La géolocalisation IP n’est pas parole d’évangile

De plus en plus de personnes se reposent sur la géolocalisation IP, c’est-à-dire la localisation géographique déduite de l’adresse IP du smarphone, PC ou autre terminal.

Un particulier pourra tenter de retrouver un smartphone perdu, les forces de l’ordre de localiser des marchandises volées, un vendeur en ligne de détecter une fraude, et les marketeurs cibler des clients potentiels.

Contrairement à la géolocalisation cellulaire, qui peut être d’une précision à quelques mètres prêts, la géolocalisation d’adresses IP fixes, dans la plupart des pays, est précise jusqu’à la ville (en Angleterre on ne pourra connaître que le FAI par exemple), même s’il est parfois possible d’obtenir, par des moyens dont la légalité reste souvent à prouver, une plus grande précision.

La géolocalisation est un service vendu par des sociétés privées, et c’est une industrie en manque de régulation.

La plupart des gens ne connaissent pas ce niveau de précision, et partent du principe qu’on peut géolocaliser à l’appartement près. Ce qui arrive même aux agents des forces de l’ordre.

C’est ce qu’illustre de façon remarquable une enquête de Kashmir Hill de Fusion aux États-Unis.

Pourquoi une femme de 82 ans, qui vit dans sa ferme isolée du Kansas, est-elle persécutée depuis plus de dix ans par des agents du FBI, des capitaines de gendarmerie, des percepteurs des impôts, des policiers cherchant des enfants disparus, ou des particuliers qui fouillent la propriété, et publient son nom et son adresse dans des sites de groupes d’autodéfense ?

C’est la question que s’est posée la journaliste.

Son enquête montre que le point commun de toutes ces personnes est d’utiliser le service de géolocalisation de MaxMind, comme des milliers d’autres entreprises et organisations. Mais la géolocalisation n’est pas une science. Les données sont plus ou moins précises selon les endroits, les pays, etc.

MaxMind a donc décidé d’établir des emplacements par défaut, à l’échelle des pays, des états et des villes, en cas d’imprécision.

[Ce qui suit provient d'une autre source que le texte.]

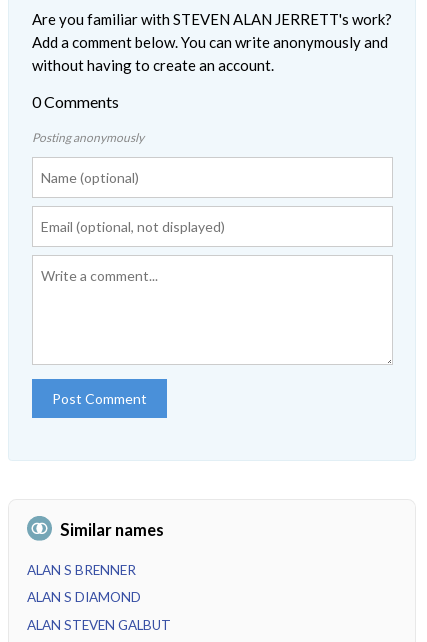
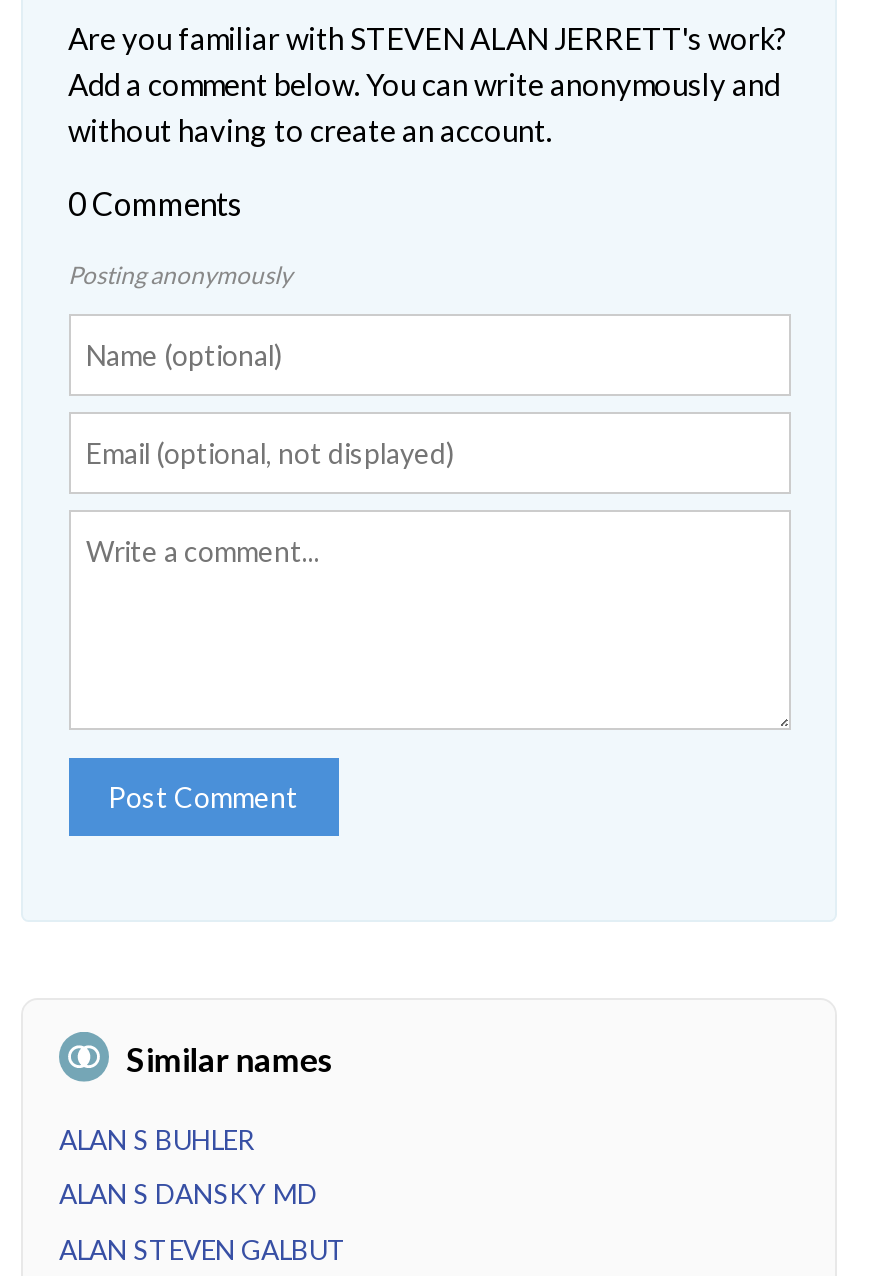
- ALAN S BRENNER
+ ALAN S BUHLER

- ALAN S DIAMOND
+ ALAN S DANSKY MD
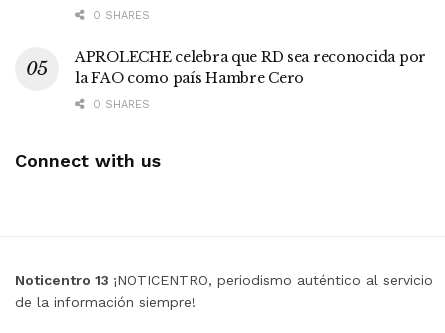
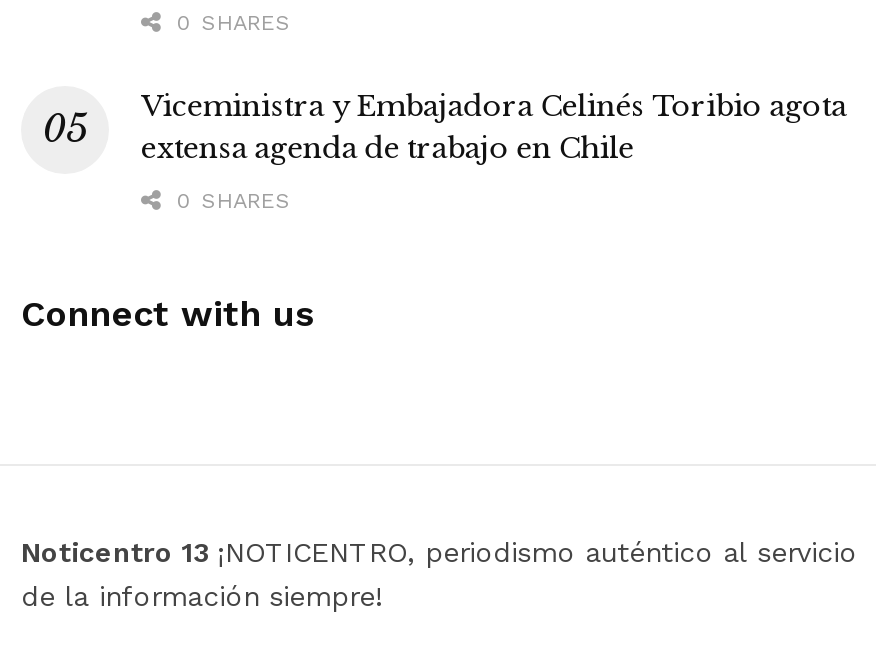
- APROLECHE celebra que RD sea reconocida por
- la FAO como país Hambre Cero
+ Viceministra y Embajadora Celinés Toribio agota
+ extensa agenda de trabajo en Chile
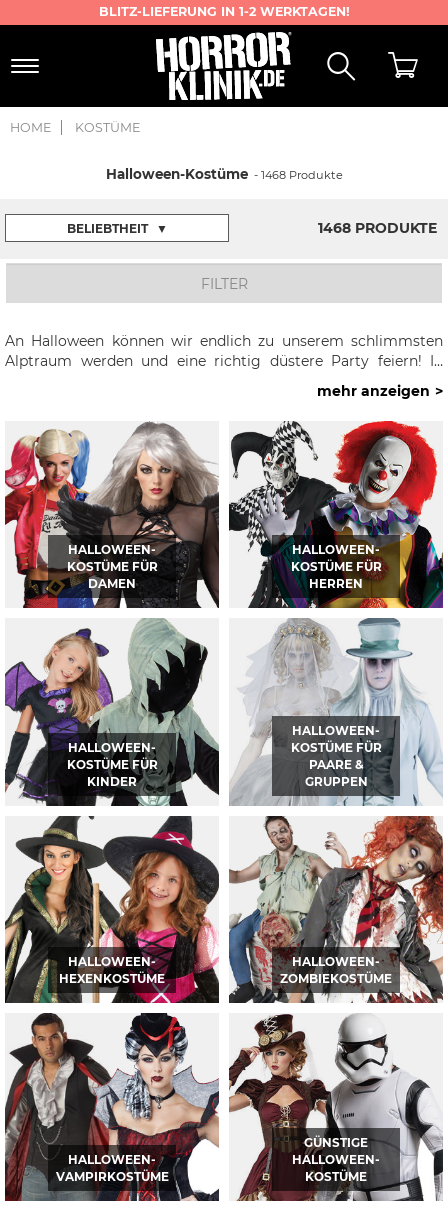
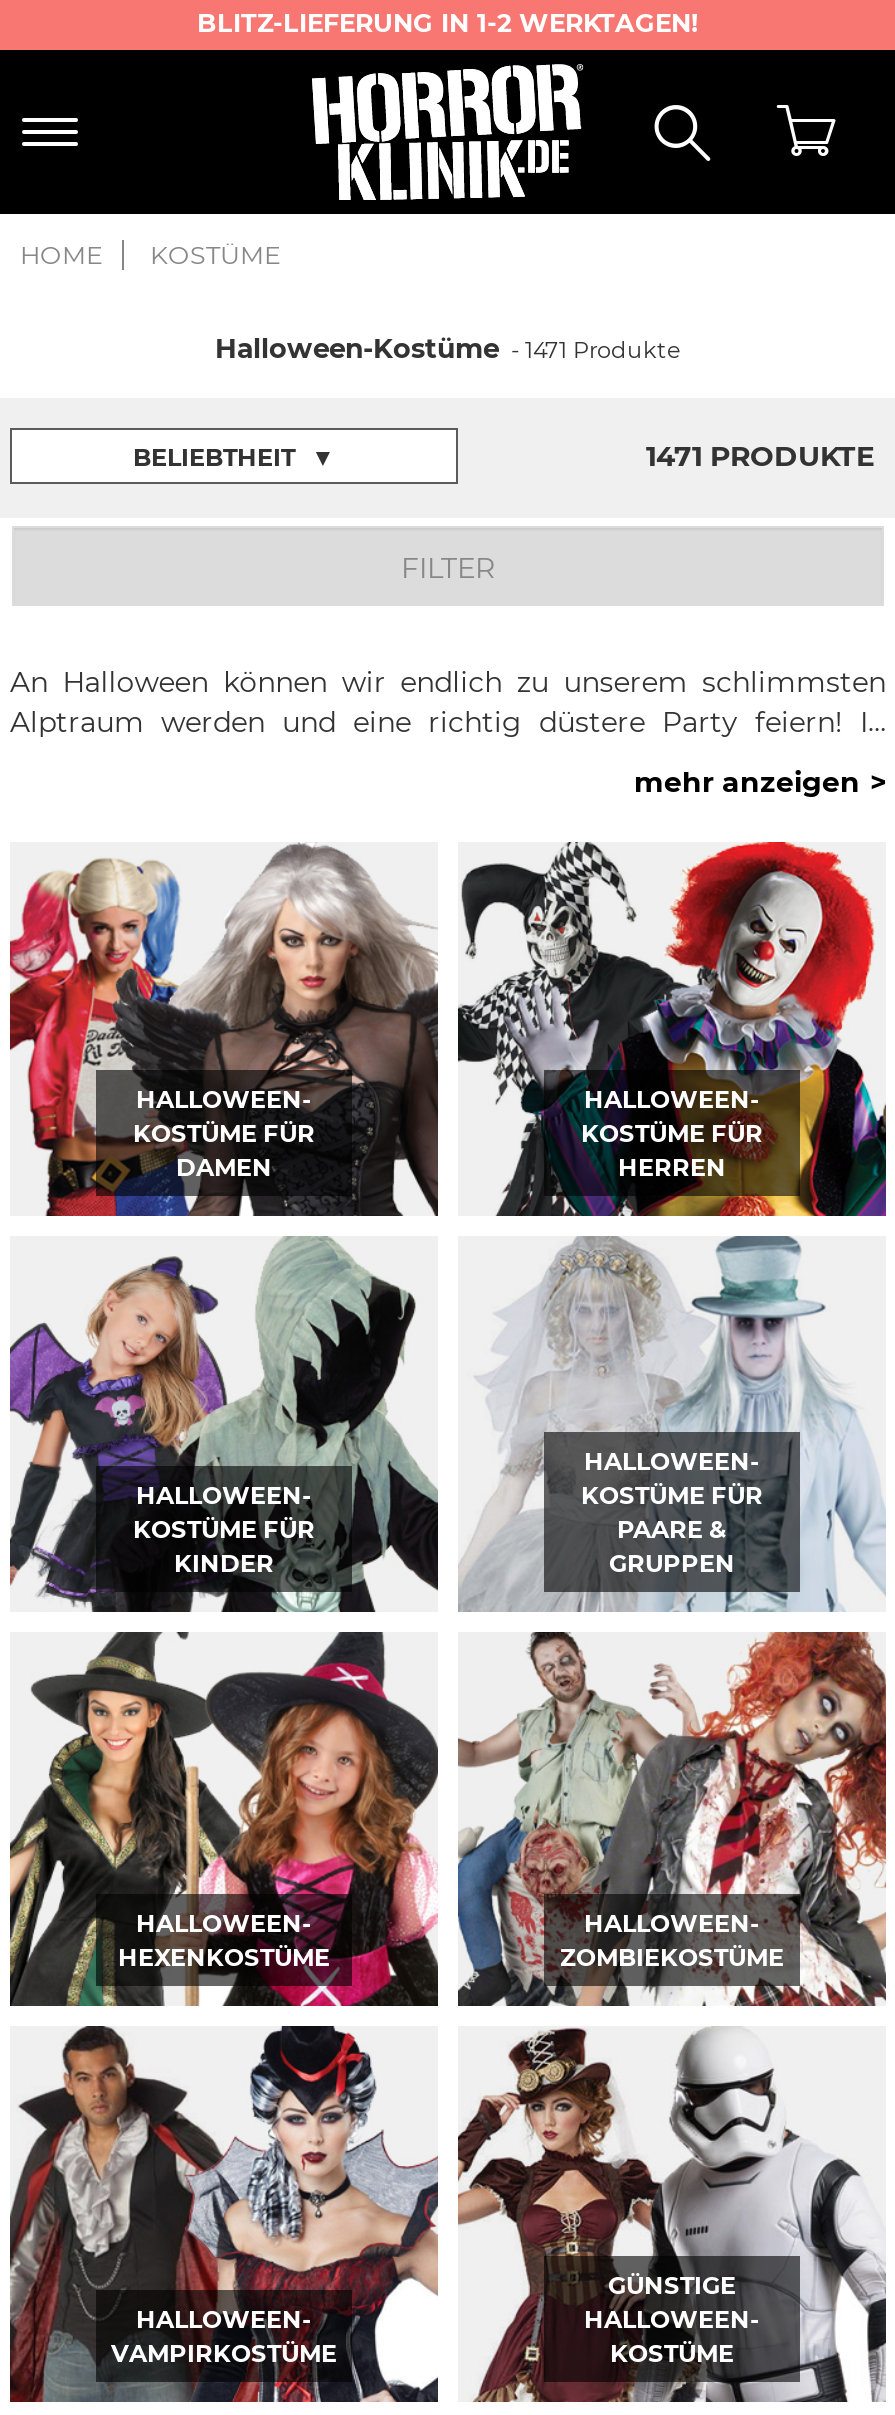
- Halloween-Kostüme - 1468 Produkte
+ Halloween-Kostüme - 1471 Produkte

- 1468 PRODUKTE
+ 1471 PRODUKTE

Pour les États-Unis, l’entreprise a utilisé la latitude et la longitude du centre géographique des États-Unis, qui se trouve au Kansas, comme valeur par défaut pour les adresses IP américaines. Comme les nombres 39.8333333,-98.585522 n’étaient pas assez réguliers à son goût, elle les arrondit à 38.0000,-97.0000. Soit l’emplacement de la ferme…

À l’aide d’un spécialiste, Kashmir a comptabilisé plus de 600 millions d’adresses IP pointant vers cette indication géographique.

À chaque fois qu’une activité suspecte utilisait l’une de ces adresses IP, la géolocalisation pointait donc vers la ferme. Les personnes affectées n’hésitaient pas à aller confronter la propriétaire et la harasser, à tel point que le shérif local a dû prendre des mesures pour la protéger.

Depuis, Kashmir a découvert d’autres personnes également très affectées par la géolocalisation.

Contacté, Thomas Mather, le fondateur de MaxMind a reconnu que les adresses par défaut ont été choisies il y a plus de dix ans, et que les concepteurs n’avaient pas envisagé de problématique, puisque l’entreprise n’a jamais garanti une précision de ses localisations plus fine que les villes.

Malheureusement, les clients agissent comme si les coordonnées géographiques étaient parfaitement exactes, jusqu’au niveau de la maison ou de l ‘appartement.

Probablement parce que les sites qui proposent ces informations ne rappellent pas aux clients que ce ne sont pas des données scientifiques. Depuis, Mather a promis que l’entreprise travaillait au plus vite pour trouver une solution pour les personnes affectées. Dans la plupart des cas, les localisations par défaut seront configurées pour pointer sur des étendues d’eau.